* _TASK DETAILS_
Read the records that follow and state how many lines hold "attc", adding nothing else.

* _Data excerpts_
┏━━

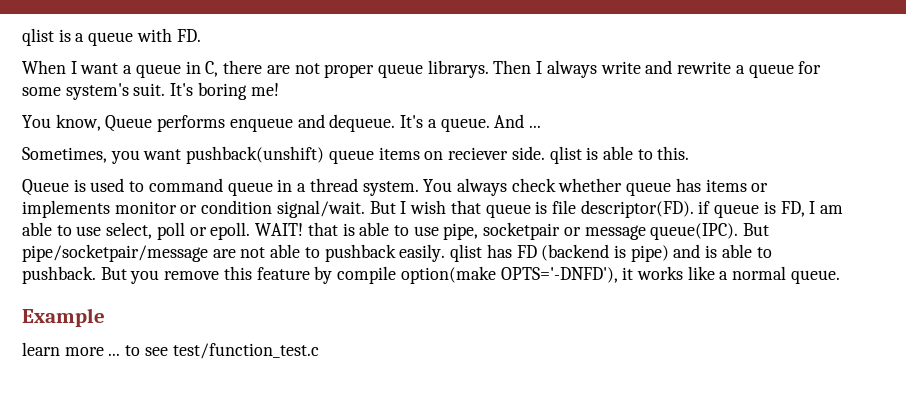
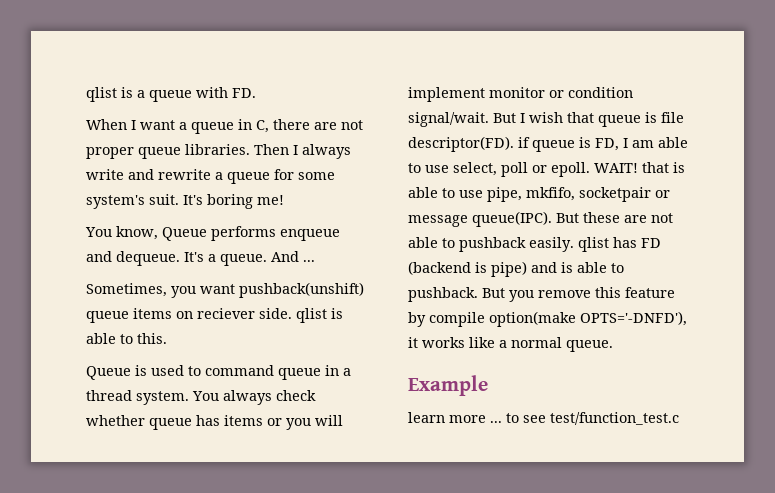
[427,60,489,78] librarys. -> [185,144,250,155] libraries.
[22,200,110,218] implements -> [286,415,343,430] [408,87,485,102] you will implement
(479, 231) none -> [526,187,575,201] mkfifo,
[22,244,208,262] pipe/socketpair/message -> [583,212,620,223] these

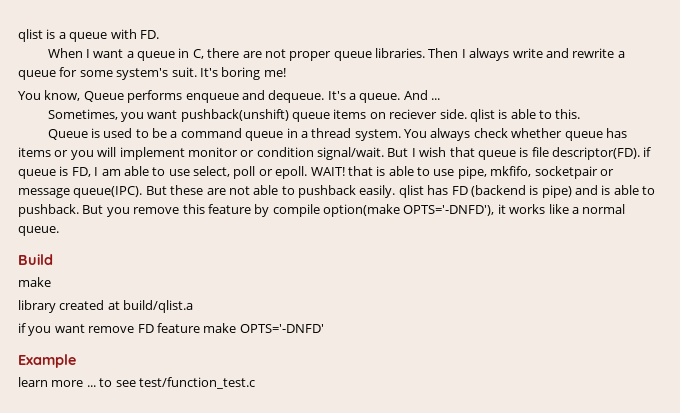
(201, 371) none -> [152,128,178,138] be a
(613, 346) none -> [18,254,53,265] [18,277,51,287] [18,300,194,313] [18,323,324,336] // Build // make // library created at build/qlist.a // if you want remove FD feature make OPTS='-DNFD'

┗━━
┏━━

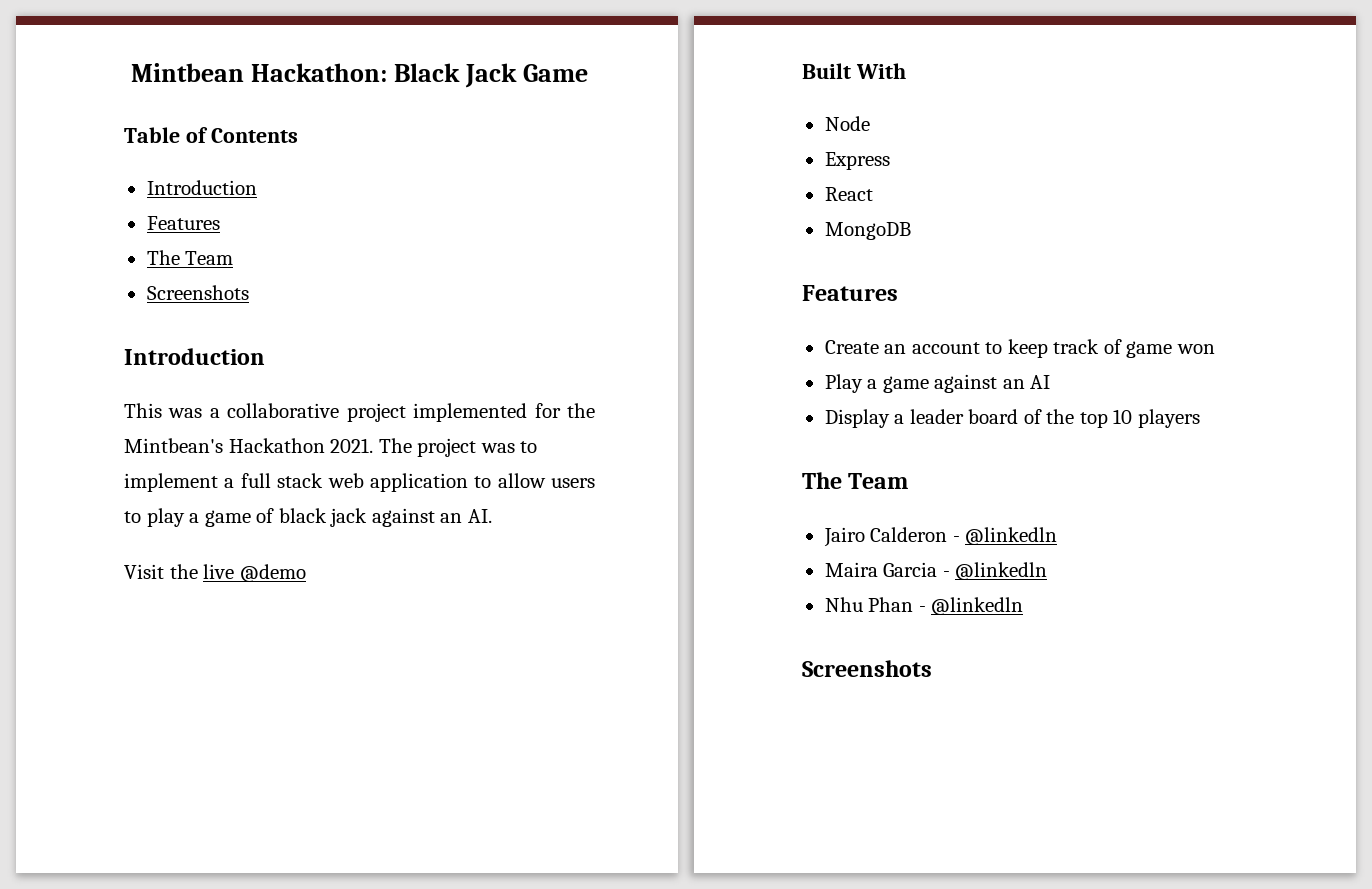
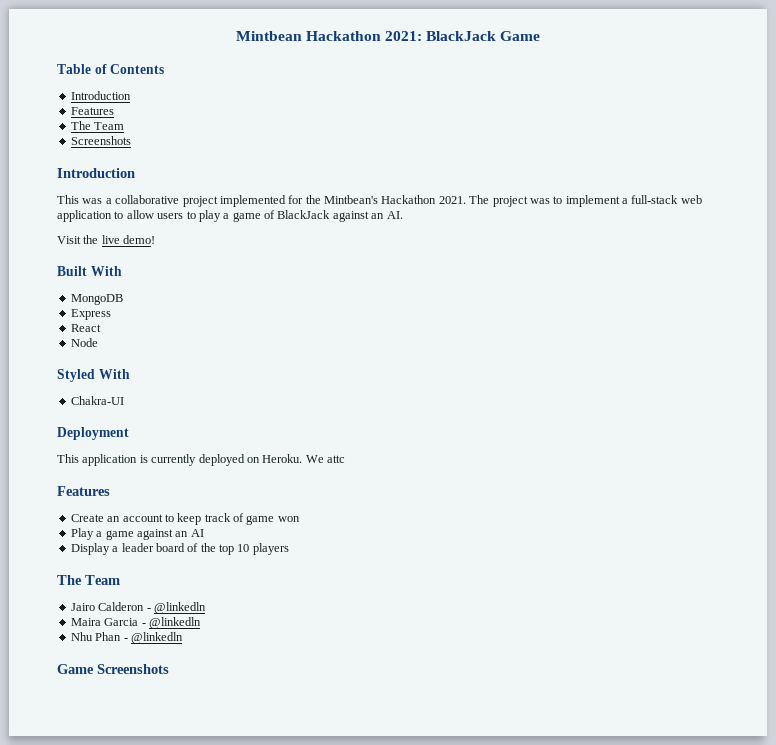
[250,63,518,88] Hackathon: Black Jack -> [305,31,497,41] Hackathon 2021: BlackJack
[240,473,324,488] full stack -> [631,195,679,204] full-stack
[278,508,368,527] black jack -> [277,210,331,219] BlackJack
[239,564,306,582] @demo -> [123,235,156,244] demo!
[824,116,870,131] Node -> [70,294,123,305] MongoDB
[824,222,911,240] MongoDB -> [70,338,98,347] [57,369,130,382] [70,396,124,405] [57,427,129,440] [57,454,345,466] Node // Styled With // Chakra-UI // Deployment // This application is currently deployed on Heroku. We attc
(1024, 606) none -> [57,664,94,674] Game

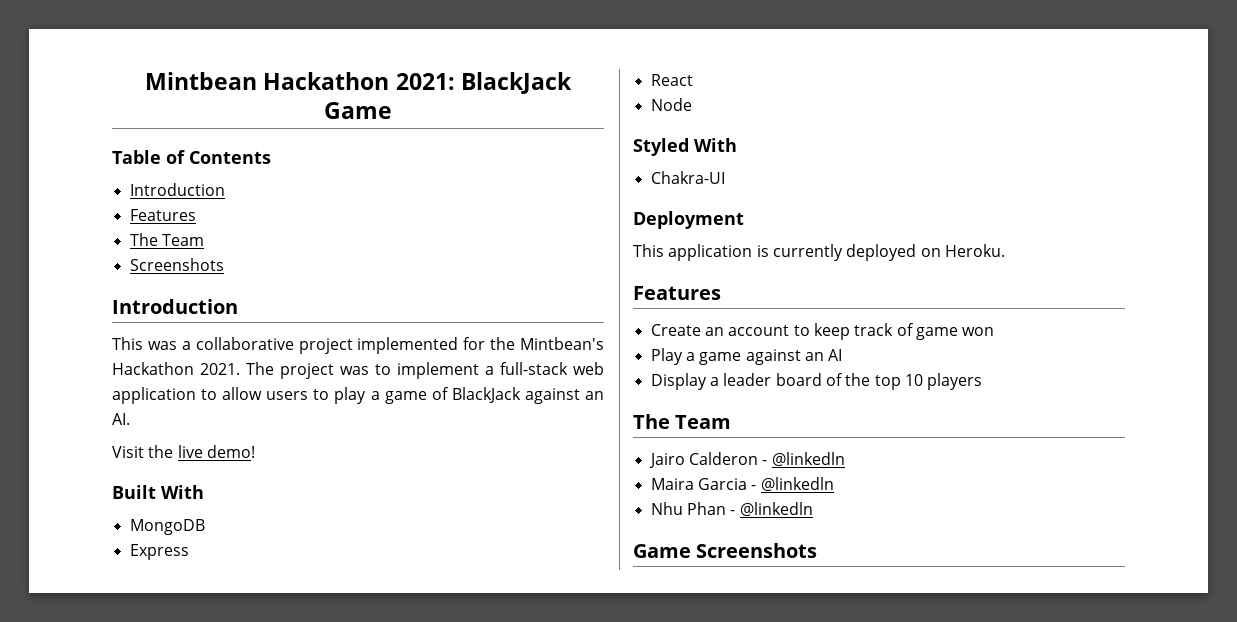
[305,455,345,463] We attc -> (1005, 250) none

┗━━

* _TASK SOLUTION_
2